Years and years ago M and I lived in his parent’s pool house. It was cozy and fun and had the best back yard imaginable. It was so small that when our pull-out couch was open it pretty much took up the whole room. Since we are both inherently lazy (and we broke one couch by opening and closing it every day) the bed was rarely closed and it was the center of our home. We slept, ate, and basically lived on the open couch. When we moved to our little house (which seemed mansionlike in comparison) we took the couch with us. And, as old habits die hard, we still seem to live on its white canvas.
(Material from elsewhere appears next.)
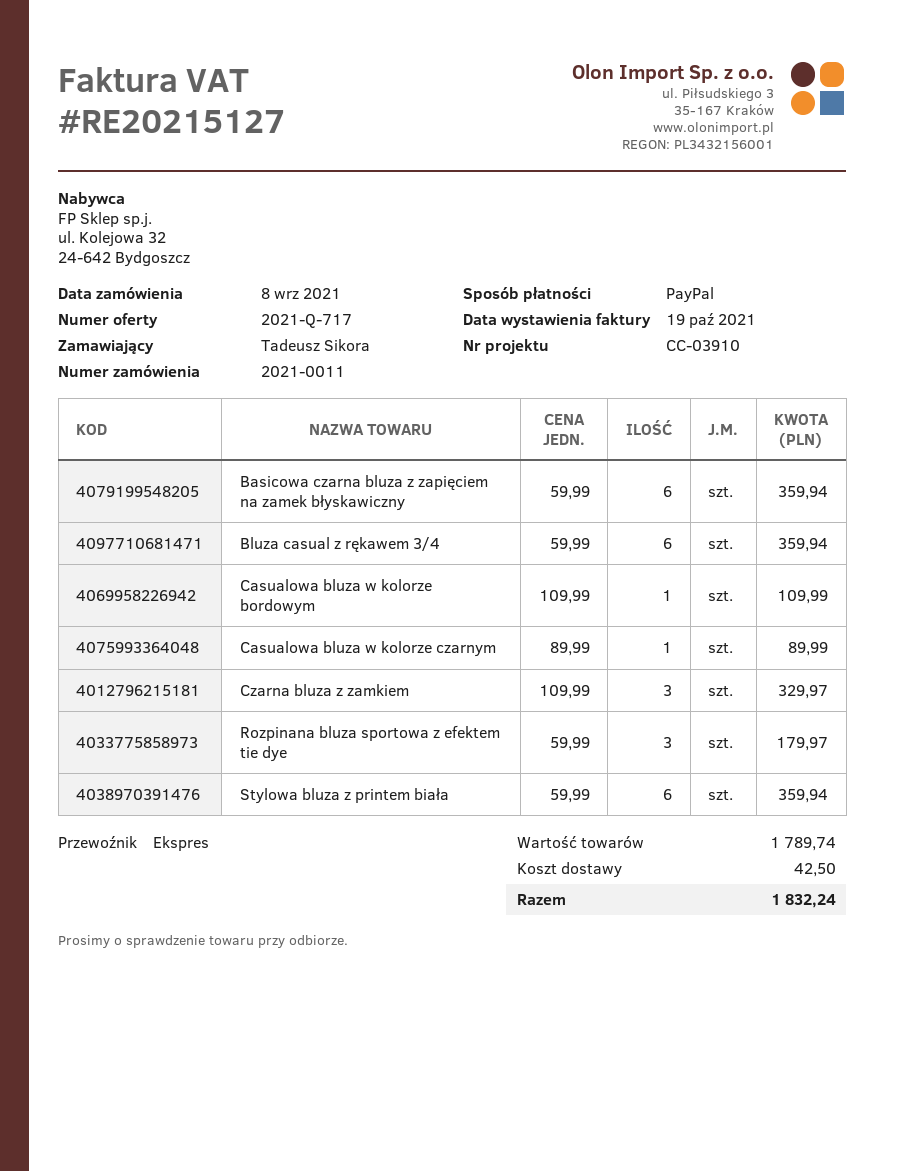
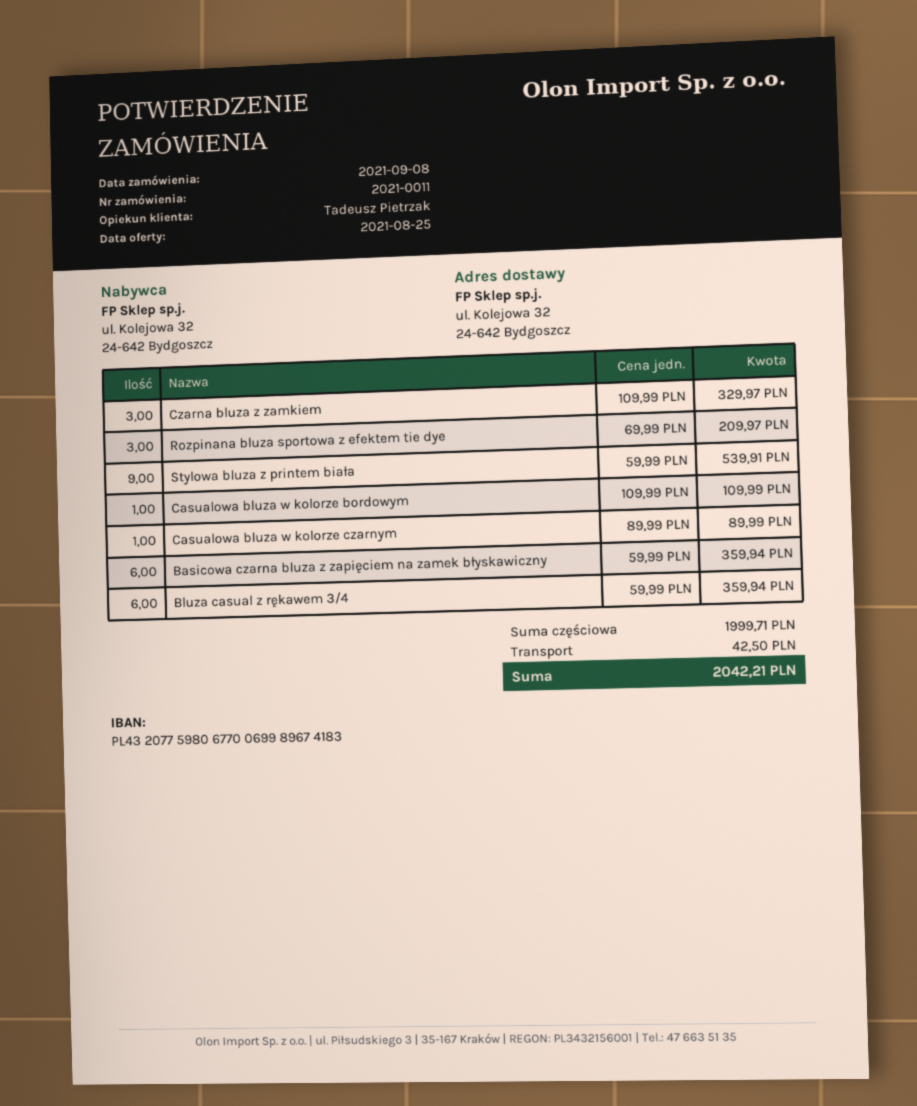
Rozpinana bluza sportowa z efektem tie dye: 3 x 59.99 = 179.97 -> 3 x 69.99 = 209.97
Stylowa bluza z printem biała: 6 x 59.99 = 359.94 -> 9 x 59.99 = 539.91
subtotal: 1789.74 -> 1999.71
total: 1832.24 -> 2042.21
Since Little L was born I have spent even more time ensconced on the saggy cushions, laptop precariously perched on my lap, TV spewing hour after hour of bad summer re-runs. It may be dirty and old, but it’s comfortable enough and I had no cause for complaints. Until today that is.
Today I realized that my couch is slowly sucking my brain dry and sapping me of all energy. I don’t know how it does it, but I no longer have any doubts. I mean, how else can you explain the fact that when I’m anywhere else in the house I can think of any number of things I need to do, but the instant I sit down I forget everything?
I have to find another place to nurse the baby. I have to find the strength to stay away from the couch. But it’s just so very hard. It calls to me, seduces me, lures me with sweet nothings and the promise of brainless TV shows. I just don’t know if I have it in me to fight the attraction. Does anyone know of a support group for this kind of addiction?